Mindful of the need to ultimately make money, dishes such as meatballs and spaghetti are on the dinner menu. For lunch, a new version of the Parlour burger Rolle created when he was at Borough is a top seller. But you won’t be ordering it for dinner.

“For lunch, I for sure put my ego to the side, what’s left of it,” he says. “It’s a different monster at lunch. People want sandwiches and soup and they want to be out in 45 minutes.

“But I also have a serious obligation to these people in the kitchen to keep them interested,” he continues. “At dinner, the people that come to work for me, they didn’t come here to flip burgers.”

Wanting to build the type of kitchen environment he’d always envisioned—“it’s a creative playground—Rolle invites cooks to come in early or on their day off to try new ideas or techniques. That kind of continuing education is proving crucial to retaining top talent, Rolle notes.

All glass-plated walls, ornate light fixtures and Art Deco grandeur, Il Foro exudes elegance. While that perception is intended (the owners—and the Minneapolis Heritage Preservation Committee—wanted to preserve the historic feel), Rolle says it can mislead potential diners.

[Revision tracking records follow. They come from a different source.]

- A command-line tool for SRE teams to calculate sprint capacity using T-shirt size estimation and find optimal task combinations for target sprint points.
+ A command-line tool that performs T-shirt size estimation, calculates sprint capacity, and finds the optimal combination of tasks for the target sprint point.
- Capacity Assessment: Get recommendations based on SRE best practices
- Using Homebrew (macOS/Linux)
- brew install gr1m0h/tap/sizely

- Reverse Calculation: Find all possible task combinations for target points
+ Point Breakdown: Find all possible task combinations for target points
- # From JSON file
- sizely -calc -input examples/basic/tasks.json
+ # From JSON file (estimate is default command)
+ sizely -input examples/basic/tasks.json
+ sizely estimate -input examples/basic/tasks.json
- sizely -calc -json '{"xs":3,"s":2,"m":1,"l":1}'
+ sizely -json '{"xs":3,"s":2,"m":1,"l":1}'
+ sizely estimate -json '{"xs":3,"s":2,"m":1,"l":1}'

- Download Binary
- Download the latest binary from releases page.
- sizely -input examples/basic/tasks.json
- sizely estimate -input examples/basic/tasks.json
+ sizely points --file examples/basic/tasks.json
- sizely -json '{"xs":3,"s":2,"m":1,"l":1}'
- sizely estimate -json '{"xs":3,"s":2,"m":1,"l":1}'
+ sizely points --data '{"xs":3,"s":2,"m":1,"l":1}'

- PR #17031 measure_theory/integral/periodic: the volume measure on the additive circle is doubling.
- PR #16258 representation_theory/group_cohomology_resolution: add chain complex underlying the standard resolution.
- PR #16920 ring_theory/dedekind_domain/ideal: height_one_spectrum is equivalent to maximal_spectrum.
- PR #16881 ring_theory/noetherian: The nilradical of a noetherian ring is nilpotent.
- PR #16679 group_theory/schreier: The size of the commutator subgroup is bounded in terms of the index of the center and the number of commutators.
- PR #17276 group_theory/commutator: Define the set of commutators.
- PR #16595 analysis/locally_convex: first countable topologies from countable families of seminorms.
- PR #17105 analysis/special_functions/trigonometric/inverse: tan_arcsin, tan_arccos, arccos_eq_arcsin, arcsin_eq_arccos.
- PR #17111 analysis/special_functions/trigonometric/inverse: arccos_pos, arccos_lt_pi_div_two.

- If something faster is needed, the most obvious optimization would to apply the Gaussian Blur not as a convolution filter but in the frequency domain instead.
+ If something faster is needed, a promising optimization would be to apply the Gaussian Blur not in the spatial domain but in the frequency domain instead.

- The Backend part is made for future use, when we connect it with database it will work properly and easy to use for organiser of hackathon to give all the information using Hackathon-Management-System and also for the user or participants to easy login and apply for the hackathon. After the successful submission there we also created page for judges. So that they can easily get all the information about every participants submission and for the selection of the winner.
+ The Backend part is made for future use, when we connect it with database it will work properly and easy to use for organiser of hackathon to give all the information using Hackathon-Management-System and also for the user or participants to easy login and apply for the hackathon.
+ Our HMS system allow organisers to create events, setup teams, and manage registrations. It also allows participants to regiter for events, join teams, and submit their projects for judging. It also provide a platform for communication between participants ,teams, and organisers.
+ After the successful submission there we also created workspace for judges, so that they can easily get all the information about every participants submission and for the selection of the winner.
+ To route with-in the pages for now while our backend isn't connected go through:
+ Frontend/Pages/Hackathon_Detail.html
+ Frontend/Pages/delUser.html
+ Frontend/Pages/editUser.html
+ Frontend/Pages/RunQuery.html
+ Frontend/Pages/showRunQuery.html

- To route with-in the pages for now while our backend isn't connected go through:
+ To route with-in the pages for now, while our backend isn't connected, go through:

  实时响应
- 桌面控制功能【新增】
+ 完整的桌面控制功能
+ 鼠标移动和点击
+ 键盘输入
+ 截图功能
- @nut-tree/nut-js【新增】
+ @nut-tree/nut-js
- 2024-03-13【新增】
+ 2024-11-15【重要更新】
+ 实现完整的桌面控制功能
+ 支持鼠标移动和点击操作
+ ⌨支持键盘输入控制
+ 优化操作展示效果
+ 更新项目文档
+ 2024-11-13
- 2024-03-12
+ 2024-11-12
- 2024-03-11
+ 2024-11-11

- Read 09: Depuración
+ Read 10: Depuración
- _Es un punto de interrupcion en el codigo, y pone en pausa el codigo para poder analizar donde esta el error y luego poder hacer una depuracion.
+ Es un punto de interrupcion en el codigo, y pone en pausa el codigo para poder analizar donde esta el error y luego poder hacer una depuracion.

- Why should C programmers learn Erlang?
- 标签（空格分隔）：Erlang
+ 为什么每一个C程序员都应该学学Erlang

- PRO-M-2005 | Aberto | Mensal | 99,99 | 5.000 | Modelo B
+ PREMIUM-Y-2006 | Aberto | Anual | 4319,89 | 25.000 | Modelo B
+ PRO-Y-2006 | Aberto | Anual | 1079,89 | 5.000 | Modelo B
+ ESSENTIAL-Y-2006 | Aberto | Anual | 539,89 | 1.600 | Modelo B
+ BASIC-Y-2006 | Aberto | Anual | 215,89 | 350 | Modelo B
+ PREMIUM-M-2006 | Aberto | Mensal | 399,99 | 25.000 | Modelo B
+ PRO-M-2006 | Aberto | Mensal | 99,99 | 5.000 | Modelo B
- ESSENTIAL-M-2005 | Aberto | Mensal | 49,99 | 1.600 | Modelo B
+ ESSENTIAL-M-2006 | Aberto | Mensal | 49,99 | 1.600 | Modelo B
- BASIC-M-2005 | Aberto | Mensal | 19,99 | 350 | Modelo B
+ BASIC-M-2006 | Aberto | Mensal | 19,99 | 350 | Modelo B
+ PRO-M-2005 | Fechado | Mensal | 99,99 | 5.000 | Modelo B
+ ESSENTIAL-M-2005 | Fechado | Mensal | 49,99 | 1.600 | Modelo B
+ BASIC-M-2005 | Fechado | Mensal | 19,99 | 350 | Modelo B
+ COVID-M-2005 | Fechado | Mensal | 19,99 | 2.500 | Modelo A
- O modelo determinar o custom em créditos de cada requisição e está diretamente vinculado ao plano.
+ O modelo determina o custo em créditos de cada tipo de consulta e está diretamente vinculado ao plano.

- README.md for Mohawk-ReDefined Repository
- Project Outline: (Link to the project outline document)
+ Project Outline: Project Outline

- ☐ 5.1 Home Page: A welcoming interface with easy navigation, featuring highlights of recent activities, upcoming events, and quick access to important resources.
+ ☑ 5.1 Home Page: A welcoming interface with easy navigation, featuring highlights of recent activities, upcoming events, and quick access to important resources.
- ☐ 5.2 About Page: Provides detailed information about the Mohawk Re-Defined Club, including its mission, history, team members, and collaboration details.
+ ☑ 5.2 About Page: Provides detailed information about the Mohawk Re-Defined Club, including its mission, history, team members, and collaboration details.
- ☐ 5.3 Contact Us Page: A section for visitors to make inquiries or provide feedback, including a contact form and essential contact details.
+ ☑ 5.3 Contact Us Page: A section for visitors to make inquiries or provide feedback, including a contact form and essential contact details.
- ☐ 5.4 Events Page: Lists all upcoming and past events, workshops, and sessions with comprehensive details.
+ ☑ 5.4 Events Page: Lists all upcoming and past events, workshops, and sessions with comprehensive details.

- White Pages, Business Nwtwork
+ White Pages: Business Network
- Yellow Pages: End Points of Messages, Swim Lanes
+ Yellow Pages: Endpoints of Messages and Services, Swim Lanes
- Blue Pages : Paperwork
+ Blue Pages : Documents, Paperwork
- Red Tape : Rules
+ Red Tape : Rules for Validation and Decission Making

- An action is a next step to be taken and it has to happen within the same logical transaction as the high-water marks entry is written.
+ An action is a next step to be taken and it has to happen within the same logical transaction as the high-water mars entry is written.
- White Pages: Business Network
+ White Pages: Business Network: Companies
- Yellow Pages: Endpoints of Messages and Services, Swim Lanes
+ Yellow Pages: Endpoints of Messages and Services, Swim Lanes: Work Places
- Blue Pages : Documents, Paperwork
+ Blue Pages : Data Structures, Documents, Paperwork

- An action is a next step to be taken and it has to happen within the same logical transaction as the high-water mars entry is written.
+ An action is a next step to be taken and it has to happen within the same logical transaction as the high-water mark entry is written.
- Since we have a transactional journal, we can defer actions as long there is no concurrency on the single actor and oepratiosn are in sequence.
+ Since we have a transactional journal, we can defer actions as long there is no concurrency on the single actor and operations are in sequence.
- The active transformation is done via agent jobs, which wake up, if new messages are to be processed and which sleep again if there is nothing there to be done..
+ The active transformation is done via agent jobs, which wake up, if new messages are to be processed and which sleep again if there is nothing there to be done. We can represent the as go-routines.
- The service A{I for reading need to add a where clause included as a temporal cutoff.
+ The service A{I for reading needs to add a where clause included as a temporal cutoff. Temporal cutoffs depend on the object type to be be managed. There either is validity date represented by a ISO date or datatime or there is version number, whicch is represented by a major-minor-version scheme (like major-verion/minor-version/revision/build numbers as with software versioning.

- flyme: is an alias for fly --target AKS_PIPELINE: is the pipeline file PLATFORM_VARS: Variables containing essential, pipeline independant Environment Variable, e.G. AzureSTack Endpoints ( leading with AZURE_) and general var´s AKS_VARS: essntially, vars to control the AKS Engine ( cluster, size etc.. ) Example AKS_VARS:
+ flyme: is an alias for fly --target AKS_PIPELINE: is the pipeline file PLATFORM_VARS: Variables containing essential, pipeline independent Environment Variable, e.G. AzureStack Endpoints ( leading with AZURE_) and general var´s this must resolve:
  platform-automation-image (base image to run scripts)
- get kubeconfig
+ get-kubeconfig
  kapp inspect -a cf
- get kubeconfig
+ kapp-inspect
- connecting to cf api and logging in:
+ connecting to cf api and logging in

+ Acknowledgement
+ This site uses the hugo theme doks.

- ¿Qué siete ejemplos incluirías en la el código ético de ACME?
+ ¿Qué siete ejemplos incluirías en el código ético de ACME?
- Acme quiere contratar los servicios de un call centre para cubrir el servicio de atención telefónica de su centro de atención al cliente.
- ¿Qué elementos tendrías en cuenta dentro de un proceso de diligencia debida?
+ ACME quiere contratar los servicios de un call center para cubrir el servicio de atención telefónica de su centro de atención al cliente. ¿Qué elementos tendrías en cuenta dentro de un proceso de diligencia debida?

“You walk in and it’s stunning,” he says. “We really need to get Midwestern people to look at this and not think it’s fine dining. My goal is to keep the menu approachable and the price points approachable.” 


Pumpkin Agnolotti

Dough

Pumpkin Agnolotti

1 cup + 2 Tbsp 00 flour

7 Tbsp durum flour

9 egg yolks

1 Tbsp olive oil

Water as needed

 

Filling

4 butternut squash, halved and roasted

8 yams, roasted

1/2 cup mascarpone cheese

2 cups finely grated parmigiano reggiano

1/2 pod fresh nutmeg, grated

2 tsp cayenne pepper

1/2 cup chilled brown butter

2 splashes apple cider vinegar

Salt to taste

Scoop out squash and yams while hot. Add other ingredients and blend in Robot Coupe until smooth. Put filling in piping bag. Roll pasta and fill.

 

Apple Puree

4 Granny Smith apples, peeled and cored

1 Tbsp cold butter

1 tsp ascorbic acid

Salt

Place all ingredients in a vacuum bag. Cook in immersion circulator at 85 degrees Celsius until tender. Puree in blender, adding additional cold butter and pinch of salt. Pass through chinois.

 

Brown Butter Sauce

1 pound cold unsalted butter, cooked until brown. Set aside.

4-5 T real maple syrup

2 swipes nutmeg

Fresh ground black pepper

1 tsp salt

After browning butter, deglaze pan with apple cider vinegar and water. Scrape pan and add particles back to butter. Add real maple syrup, nutmeg, pepper and salt.

 

To finish: Place cooked pasta in saute pan with some pasta water and brown butter sauce. Cook for 1 minute. Add fresh chives.

To plate: Spoon apple puree onto plate; top with pasta and drizzle with butter/maple sauce. Garnish with fried sage leaves and puffed wild rice.